We are seeing a trend in layoffs in perfectly healthy companies. Blocks laid off nearly half their staff, and it’s not because they can’t pay them:
Gross profit continues to grow… but something has changed. We're already seeing that the intelligence tools we're creating and using, paired with smaller and flatter teams, are enabling a new way of working which fundamentally changes what it means to build and run a company.
We’ve all heard it: AI is coming for your job. This looks like Exhibit A, doesn’t it?
There’s a real point buried in the hype. AI will happily eat the tedious, time-heavy parts of writing code. And if “I write code” is the entire value you bring, then AI is going to replace you.
But if you’d like to be better than that, here are a couple of ideas.
Ship faster
Instead of working less, put in the same effort and ship more. Teams will hit the same output with half the people, so you need to be twice as productive.
Efficiency doesn’t shrink demand; it expands it. The easier it is to build something, the more things your company will decide are "worth building." This is called Jevon's Paradox.
But don't ship AI slop
AI can write complex regex (so glad I never learned to do that) and can work with HTML canvas, but it's still a junior dev in many ways. Inefficient queries. Repetitive code.
LLMs lack context, even if you refine your claude.md. They often don't know that there's existing code they can reference to implement a similar functionality unless you've specified it. Maybe you want to structure your database schema for a feature you have in mind that isn't implemented yet.
Your job is to spec, review and keep the codebase quality high.
Expand your skillset, and collaborate less
Frontend devs can do backend now. Full stack devs can learn design. Instead of handing over your work for someone else to fill in the gaps, do it yourself. Write that API endpoint, design that error state. Less collaboration means less communication overhead for the team and more ownership for each team member. Be the driver.

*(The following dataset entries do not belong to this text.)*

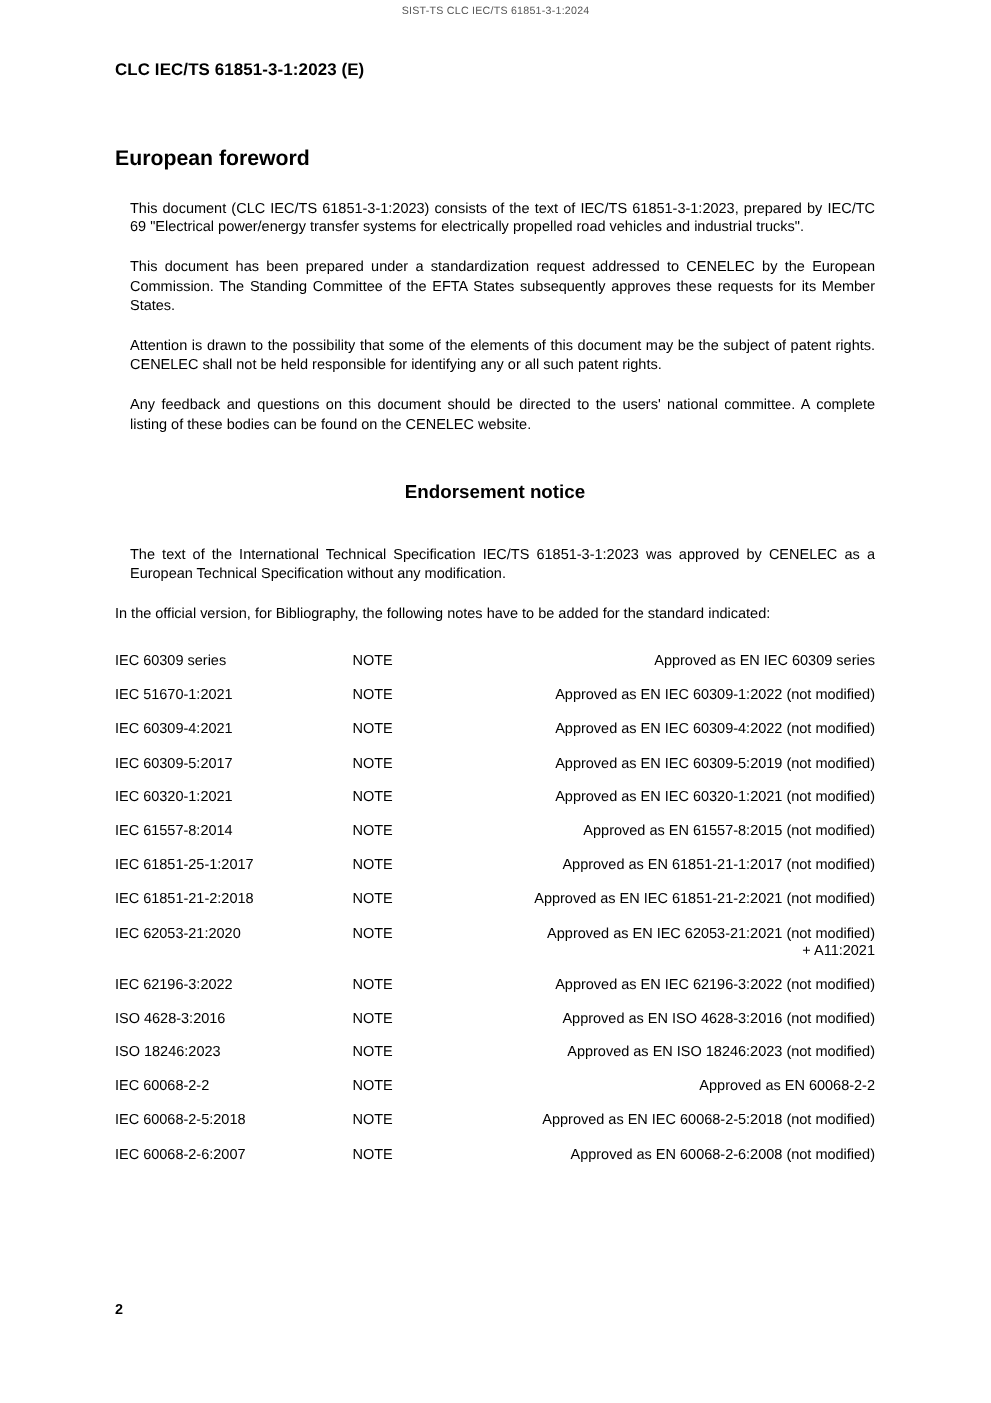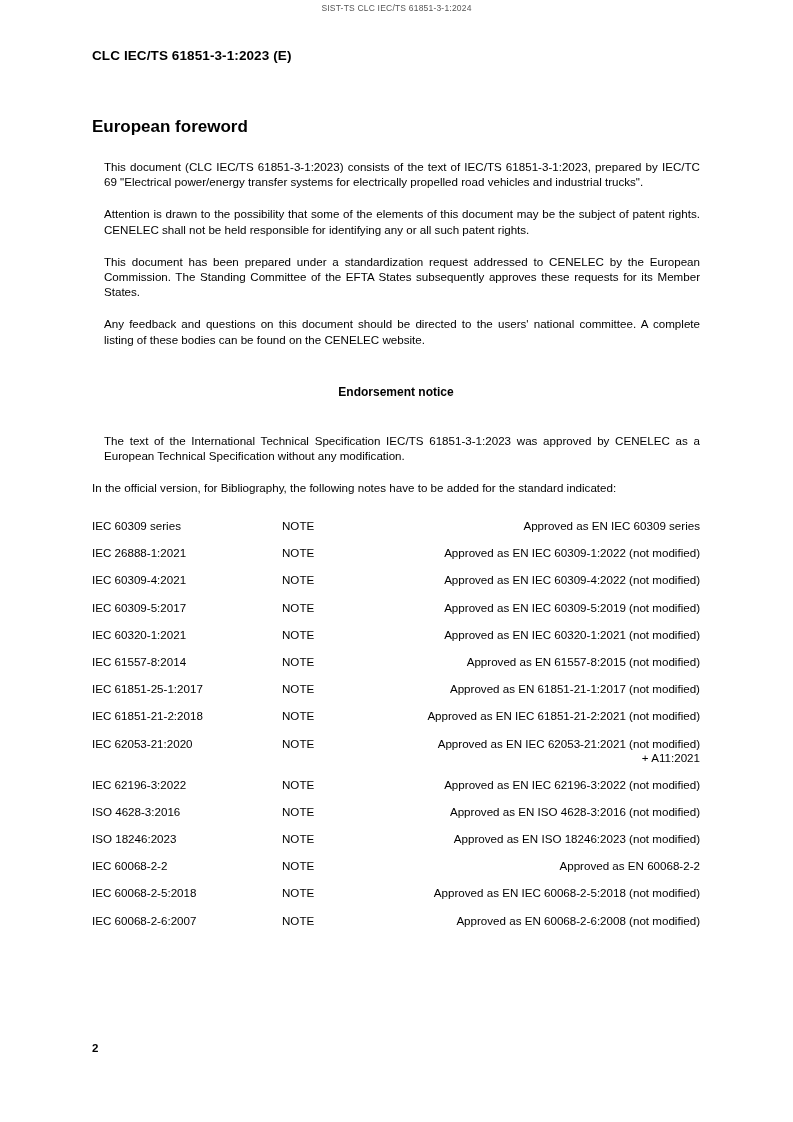"Attention is drawn to the" p.body { order: before "This document has been prepared" -> after "This document has been prepared" }
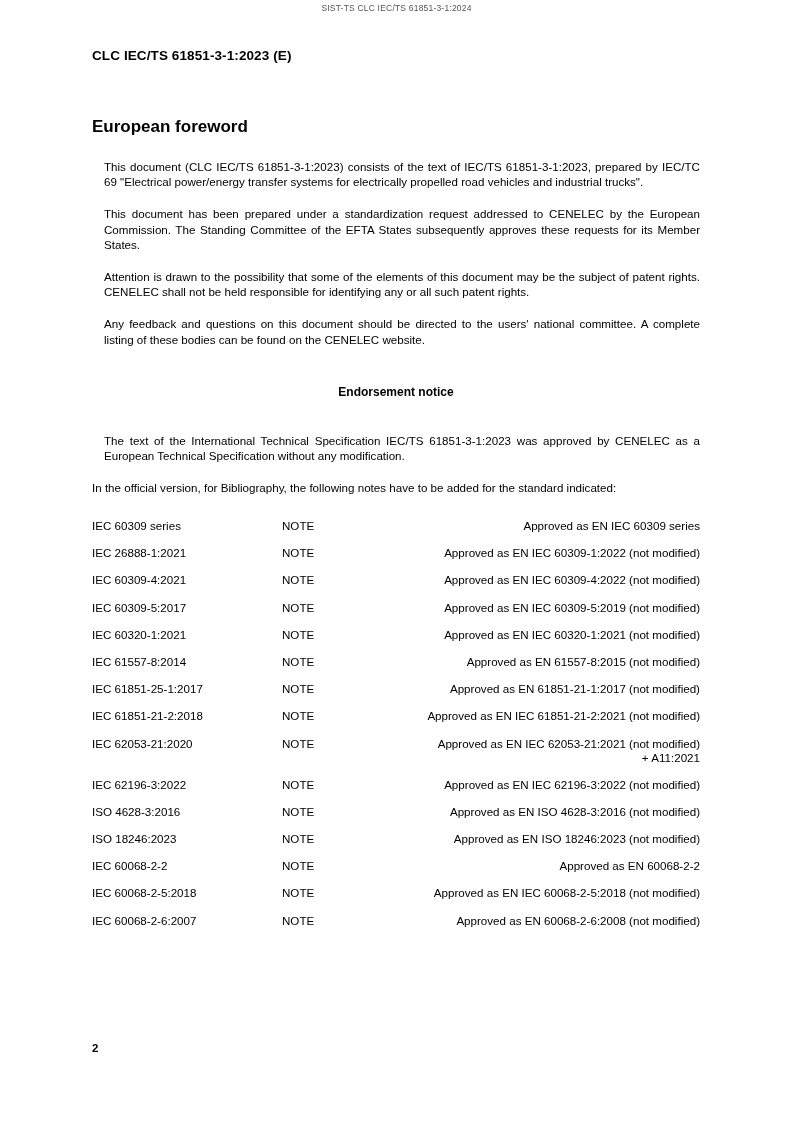"Endorsement notice" .centered-title { font-size: 12px -> 15px }
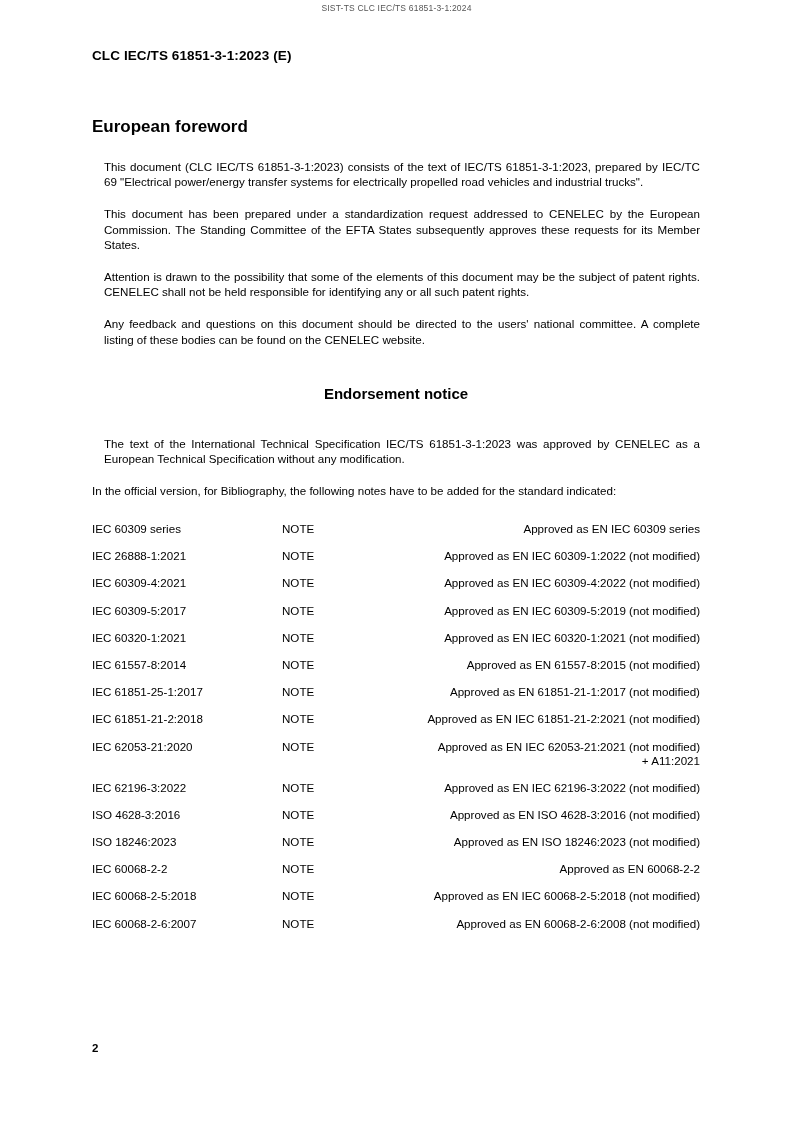"IEC 26888-1:2021" td.col-ref { text: 26888-1:2021 -> 51670-1:2021 }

You may feel like you have to ask someone's opinion before making a decision because "it's not your job". Then you are waiting on an answer. Then you disagree, and have a discussion. Whoever has the biggest ego wins, and now you've wasted four working days.
Learn design
AI still sucks at design. You can make it copy other designs. But to know which designs to copy requires taste — knowing what looks good, what doesn't, and why. Refactoring UI is the best resource out there to teach developers that.
Now that you have taste, use Magic Patterns to brainstorm design ideas using the /inspiration command.
In your coding assistant, install impeccable commands that will point out design issues and help you fix them. I usually start with /critique which tells me what's wrong and which commands to run next like /polish and /normalize.
Be your own manager
Ask yourself, what should I work on? What's the next best thing to do to push the business forward? In an era where we can use agents to build anything, what's left is deciding what to build and how.
Going back to the first point of shipping faster — your team lead can ship faster too. What's stopping them from using Claude instead of delegating to you?
You need to come up with your own ideas, find problems to solve, and prioritize. You're now a PM with agents as your employees. This is a skill that can be learned.
Don't be distracted by the tool
Every week, a new AI tool comes out that tempts you to change your workflow because it "changes the game" and now "we're cooked". Stay curious and keep learning, but always remember that your #1 job is to ship, and AI is just a tool to do that faster and better.
As a side effect, work feels more fulfilling
To sum it all up, you need to have a product mindset (know what to build) and take ownership (build the thing from start to finish).
When you can ship features on your own that are also your own ideas, you can say, "I did that." And that makes you feel more creative and less like a machine ticking off a todo list. You can be proud of your work because it's yours.